Emergent tracer dynamics in constrained quantum systems

Abstract

We show how the tracer motion of tagged, distinguishable particles can effectively describe transport in various homogeneous quantum many-body systems with constraints. We consider systems of spinful particles on a one-dimensional lattice subjected to constrained spin interactions, such that some or even all multipole moments of the effective spin pattern formed by the particles are conserved. On the one hand, when all moments - and thus the entire spin pattern - are conserved, dynamical spin correlations reduce to tracer motion identically, generically yielding a subdiffusive dynamical exponent $z=4$. This provides a common framework to understand the dynamics of several constrained lattice models, including models with XNOR or $tJ_z$ - constraints. We consider random unitary circuit dynamics with such a conserved spin pattern and use the tracer picture to obtain exact expressions for their late-time dynamical correlations. Our results can also be extended to integrable quantum many-body systems that feature a conserved spin pattern but whose dynamics is insensitive to the pattern, which includes for example the folded XXZ spin chain.
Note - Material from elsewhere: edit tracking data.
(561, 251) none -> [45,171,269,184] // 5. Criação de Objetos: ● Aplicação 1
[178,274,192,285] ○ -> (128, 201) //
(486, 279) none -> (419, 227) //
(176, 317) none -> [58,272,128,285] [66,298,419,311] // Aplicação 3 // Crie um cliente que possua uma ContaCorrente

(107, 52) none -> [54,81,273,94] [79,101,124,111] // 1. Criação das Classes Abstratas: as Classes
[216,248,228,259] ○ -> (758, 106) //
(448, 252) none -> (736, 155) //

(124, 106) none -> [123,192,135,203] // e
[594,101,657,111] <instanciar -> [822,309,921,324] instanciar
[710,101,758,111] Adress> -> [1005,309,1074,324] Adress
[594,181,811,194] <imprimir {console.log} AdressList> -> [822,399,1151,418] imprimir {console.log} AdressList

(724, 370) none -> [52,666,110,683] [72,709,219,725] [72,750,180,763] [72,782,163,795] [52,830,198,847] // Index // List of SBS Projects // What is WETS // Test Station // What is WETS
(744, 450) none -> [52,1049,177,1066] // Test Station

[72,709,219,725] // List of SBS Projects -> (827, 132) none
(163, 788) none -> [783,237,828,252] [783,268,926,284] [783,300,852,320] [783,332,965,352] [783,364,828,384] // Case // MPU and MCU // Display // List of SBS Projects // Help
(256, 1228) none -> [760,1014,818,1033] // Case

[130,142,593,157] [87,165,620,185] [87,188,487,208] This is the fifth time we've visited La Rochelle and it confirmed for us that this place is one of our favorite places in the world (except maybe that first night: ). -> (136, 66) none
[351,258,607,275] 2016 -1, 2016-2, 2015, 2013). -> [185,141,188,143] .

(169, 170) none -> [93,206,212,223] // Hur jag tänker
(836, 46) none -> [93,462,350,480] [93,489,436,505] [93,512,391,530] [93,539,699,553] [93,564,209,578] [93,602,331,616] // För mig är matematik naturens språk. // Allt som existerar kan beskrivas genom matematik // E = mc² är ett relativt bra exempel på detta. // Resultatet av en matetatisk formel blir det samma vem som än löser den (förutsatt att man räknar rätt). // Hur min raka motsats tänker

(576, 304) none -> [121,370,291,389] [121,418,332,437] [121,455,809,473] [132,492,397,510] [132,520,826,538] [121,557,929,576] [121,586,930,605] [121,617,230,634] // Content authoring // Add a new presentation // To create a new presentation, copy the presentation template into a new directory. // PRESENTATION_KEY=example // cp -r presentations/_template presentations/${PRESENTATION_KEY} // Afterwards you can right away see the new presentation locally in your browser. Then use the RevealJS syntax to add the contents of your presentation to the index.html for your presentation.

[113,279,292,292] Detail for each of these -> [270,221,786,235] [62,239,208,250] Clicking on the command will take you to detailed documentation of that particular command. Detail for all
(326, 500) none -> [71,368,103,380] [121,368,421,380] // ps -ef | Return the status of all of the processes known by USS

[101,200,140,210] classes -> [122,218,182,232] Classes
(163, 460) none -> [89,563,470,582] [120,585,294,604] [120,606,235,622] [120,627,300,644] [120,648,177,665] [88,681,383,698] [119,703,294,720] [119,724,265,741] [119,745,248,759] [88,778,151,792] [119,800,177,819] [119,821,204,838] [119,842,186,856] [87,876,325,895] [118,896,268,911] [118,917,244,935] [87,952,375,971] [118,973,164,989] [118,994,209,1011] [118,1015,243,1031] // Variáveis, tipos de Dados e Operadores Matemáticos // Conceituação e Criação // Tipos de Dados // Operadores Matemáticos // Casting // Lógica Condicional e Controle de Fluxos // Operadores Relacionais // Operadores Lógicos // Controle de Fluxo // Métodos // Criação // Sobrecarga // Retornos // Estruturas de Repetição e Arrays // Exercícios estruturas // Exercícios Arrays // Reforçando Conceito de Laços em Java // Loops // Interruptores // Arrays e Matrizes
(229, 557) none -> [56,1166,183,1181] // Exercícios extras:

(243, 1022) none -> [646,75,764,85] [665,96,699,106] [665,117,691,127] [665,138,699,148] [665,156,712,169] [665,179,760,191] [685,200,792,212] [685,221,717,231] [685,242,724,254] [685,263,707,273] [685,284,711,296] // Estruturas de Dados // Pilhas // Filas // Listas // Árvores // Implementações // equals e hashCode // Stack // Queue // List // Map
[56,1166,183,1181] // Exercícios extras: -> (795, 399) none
On the other hand, when only a finite number of moments of the pattern are conserved, the dynamics is described by a convolution of the internal hydrodynamics of the spin pattern with a tracer distribution function. As a consequence, we find that the tracer universality is robust in generic systems if at least the quadrupole moment of the pattern remains conserved. In cases where only total magnetization and dipole moment of the pattern are constant, we uncover an intriguing coexistence of two processes with equal dynamical exponent but different scaling functions, which we relate to phase coexistence at a first order transition.